The partnership between the two companies to bring cloud infrastructure to Africa was first announced at Novell's BrainShare Europe conference in Amsterdam in May. Integrating parts of Novell's intelligent Workload Management portfolio to Vodacom-owned cloud infrastructure, the partnership is aimed at helping Africa's businesses make the move to the cloud.

Cloud computing will allow businesses in Africa to access more efficent work management systems and thus take advantage of more advanced internet services like Google's Gmail, an e-mail system that is commonplace in the US. Systems like these offer many cost benefits for companies as they often streamline services.

Vodacom and Novell's partnership is their second on the continent. Their first collaboration, BasisOne, brought together Novell's security platforms and Vodacom's private cloud systems to help optimize internet use for South African businesses.

According to Bilel Jamoussi, Chief of the Study Groups Department for the UN's International Telecommunication Union, cloud computing has many positive implications for Africa's public sector in Africa as well.

"Without computing access cloud computing is difficult if not impossible.
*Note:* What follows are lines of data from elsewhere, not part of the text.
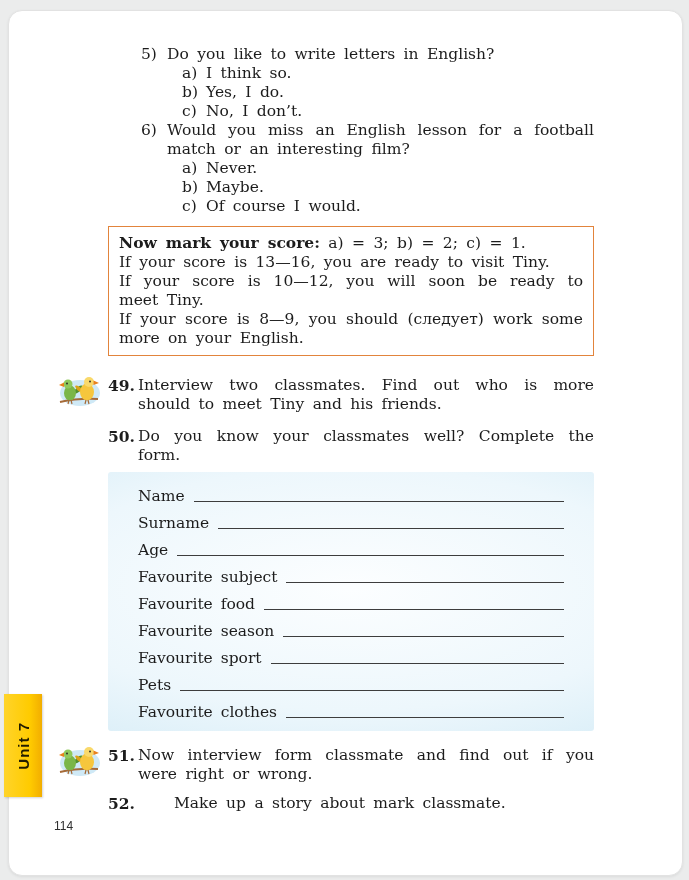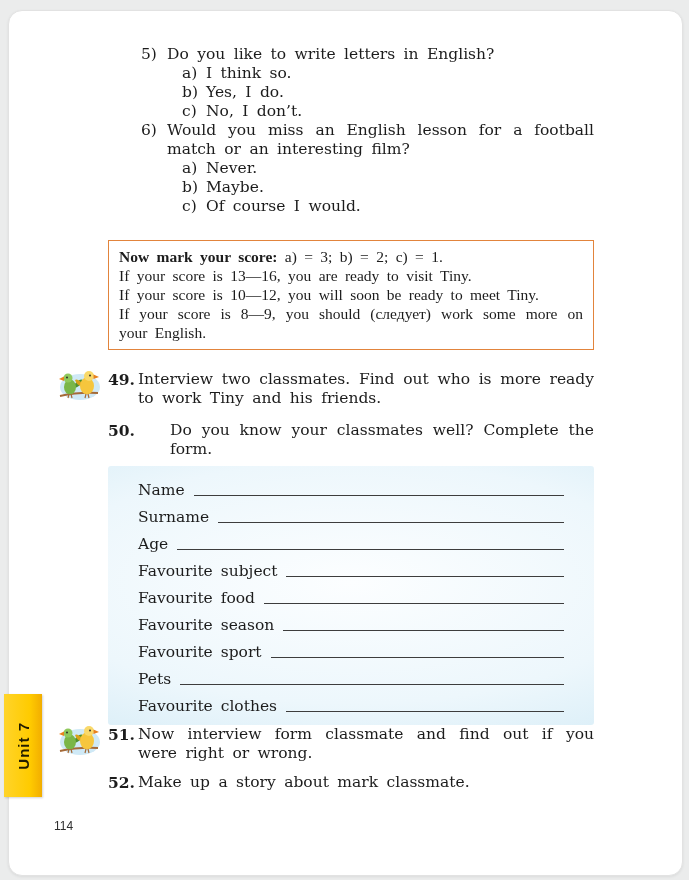--- a/index.html
+++ b/index.html
@@ -33,11 +33,10 @@
   .otext{flex:1;}
   
   .score-box{
-    margin-top:24px;
+    margin-top:10px;
     border:1.6px solid #e2843c;
     padding:6px 10px 7px 10px;
     box-sizing:border-box;
-    font-family:Liberation Serif, serif;
   }
   .score-line{text-align:justify;}
   .score-line b{font-weight:bold;}

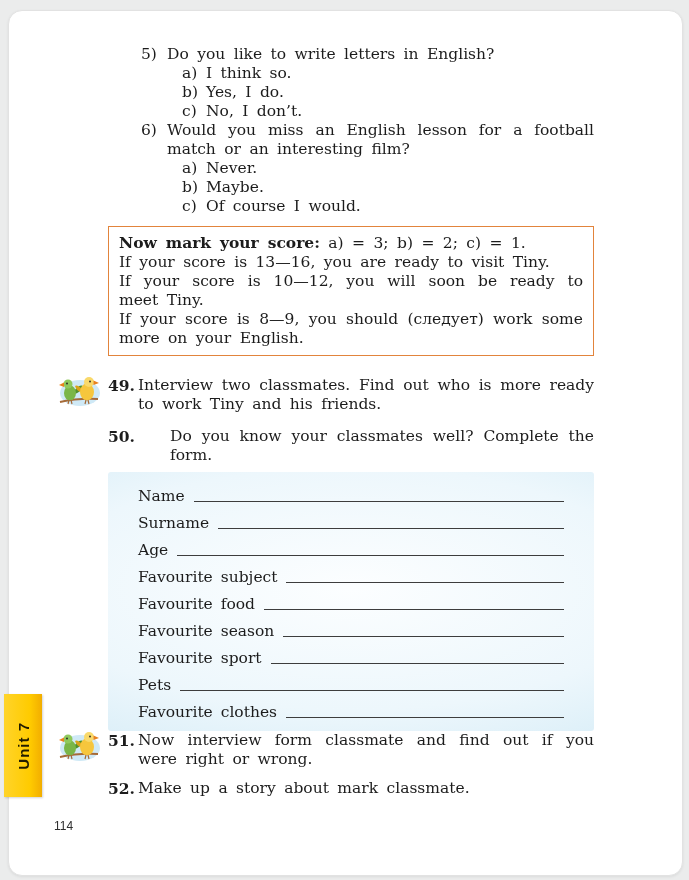--- a/index.html
+++ b/index.html
@@ -157,7 +157,7 @@
         </svg>
       </span>
       <span class="exnum">49.</span>
-      <div class="extext">Interview two classmates. Find out who is more ready to work Tiny and his friends.</div>
+      <div class="extext">Interview two classmates. Find out who is more should to meet Tiny and his friends.</div>
     </div>
 
     <div class="exercise ex50">

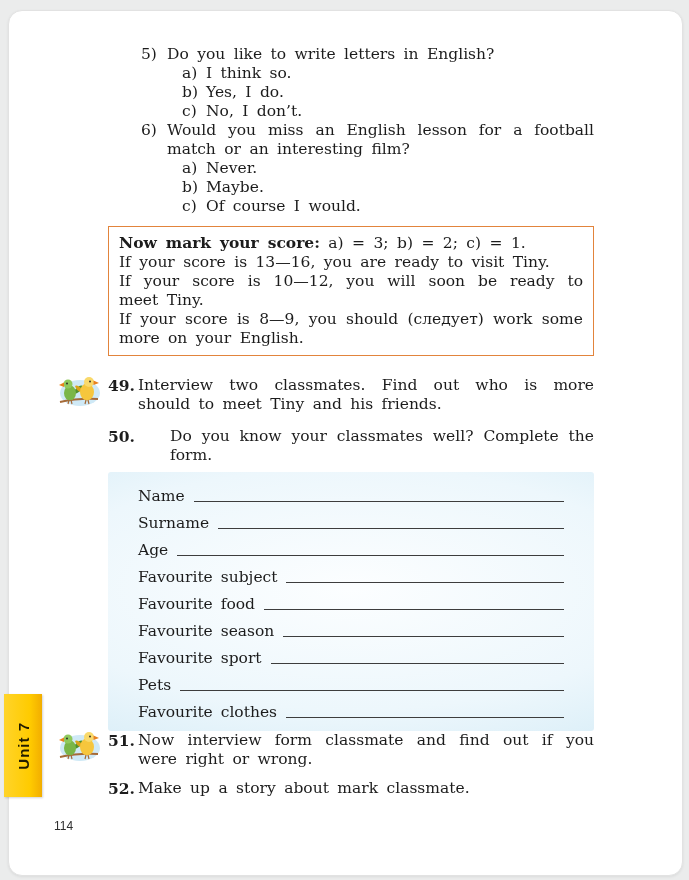--- a/index.html
+++ b/index.html
@@ -43,7 +43,7 @@
   
   .exercise{position:relative;display:flex;}
   .ex49{margin-top:20px;}
-  .ex50{margin-top:13px;gap:32px;}
+  .ex50{margin-top:13px;}
   .ex51{margin-top:0;}
   .ex52{margin-top:10px;}
   .exnum{width:30px;flex:none;font-weight:bold;}

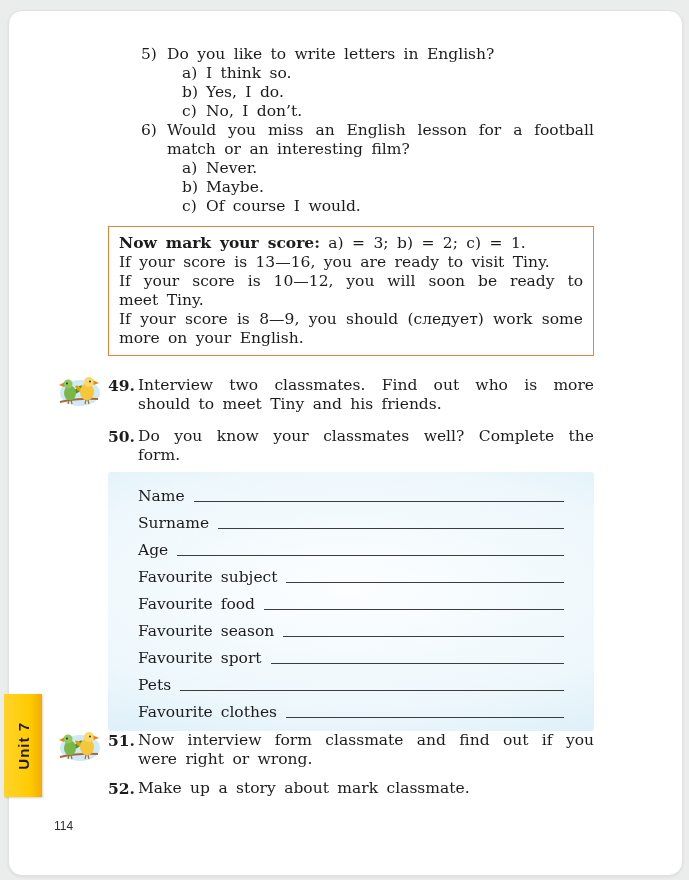--- a/index.html
+++ b/index.html
@@ -44,7 +44,7 @@
   .exercise{position:relative;display:flex;}
   .ex49{margin-top:20px;}
   .ex50{margin-top:13px;}
-  .ex51{margin-top:0;}
+  .ex51{margin-top:15px;}
   .ex52{margin-top:10px;}
   .exnum{width:30px;flex:none;font-weight:bold;}
   .extext{flex:1;text-align:justify;}

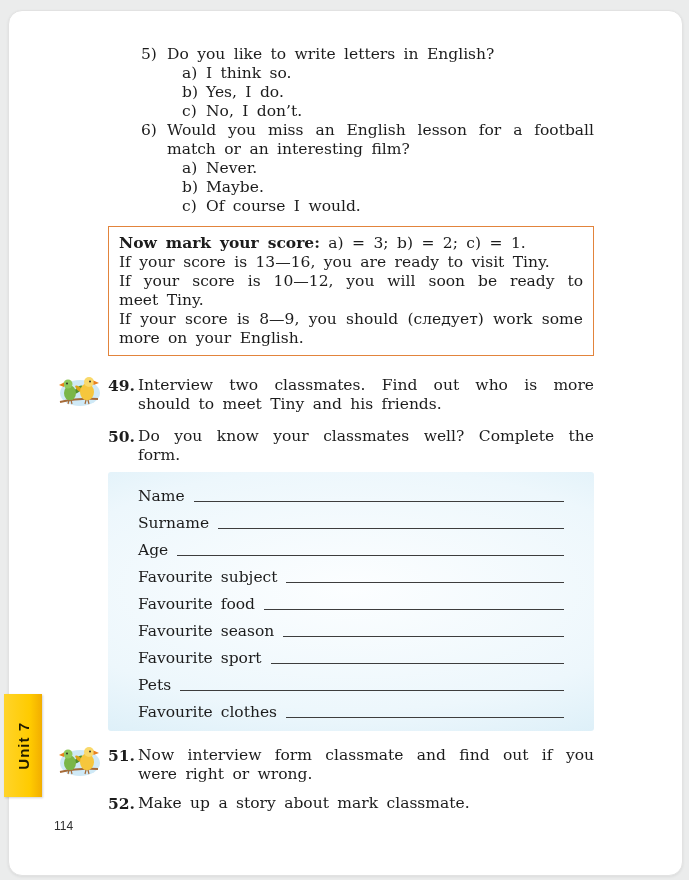--- a/index.html
+++ b/index.html
@@ -45,7 +45,7 @@
   .ex49{margin-top:20px;}
   .ex50{margin-top:13px;}
   .ex51{margin-top:15px;}
-  .ex52{margin-top:10px;}
+  .ex52{margin-top:10px;gap:36px;}
   .exnum{width:30px;flex:none;font-weight:bold;}
   .extext{flex:1;text-align:justify;}
   .ex-icon{position:absolute;left:-52px;top:-5px;width:46px;height:40px;}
Broadband is the prerequisite for all cloud computing, electricity- these are the basics," Jamoussi said in an interview with MediaGlobal. For many governments this is the impetus to build and put those systems in place and it leads to development with benefits beyond the business deal itself." One group working to apply the benefits of cloud computing to education is UConnect. Seeking to improve the quality of e-learning technology in Uganda, the group is working to place computer stations schools throughout the country. Daniel Stern, co-founder and Director of UConnect's School Programs believes the technology gap puts students and teachers at a disadvantage.

"The vast majority of students in Uganda are still copying into lined notebooks from the knowledge disseminated to them by their teachers by a piece of chalk on a blackboard. Text books are in short supply." Stern says even with UConnect supplying computers, many schools are still unable to connect to the Internet and thus keeps them from accessing resources like digital textbooks and web streamed lectures.

"We [UConnect] had expectations that education ministry officials would support the spread of these repositories at the limited number of schools that have both mains electricity and computers, but this has so far not happened." Strengthening the relationship between government and business has been a major objective of ITU. "Partnerships with the private sector often mean that the public benefits as well. In Rwanda, we knew that we couldn't bring in the systems and not the training. So we have partnered with universities to sponsor programs in IT training," Jamoussi told MediaGlobal. "We know the education is necessary and that knowledge stays in the country then forever. If courses in their own universities can provide that training then the country benefits in the long term." According to an Information and Communications Development 2009 report from the World Bank, for every 10 percent increase in high speed Internet usage, African countries have seen a 1.3 percent increase in their GDPs.

"Cloud computing can extend centrally managed government, education, business, and social resources to end users - regardless of their location of physical access device," said Savageau to MediaGlobal.

"The user simply needs to have a method of accessing the global Internet, and once online, enjoy equal access...from Kampala, Palos Verdes, Danang, or any other location in the world." Novell and Vodacom's goal is to have the entire continent "under the cloud" by 2015. If this happens, we will be looking at a different future not only for Africa and the World Wide Web, but the world at large.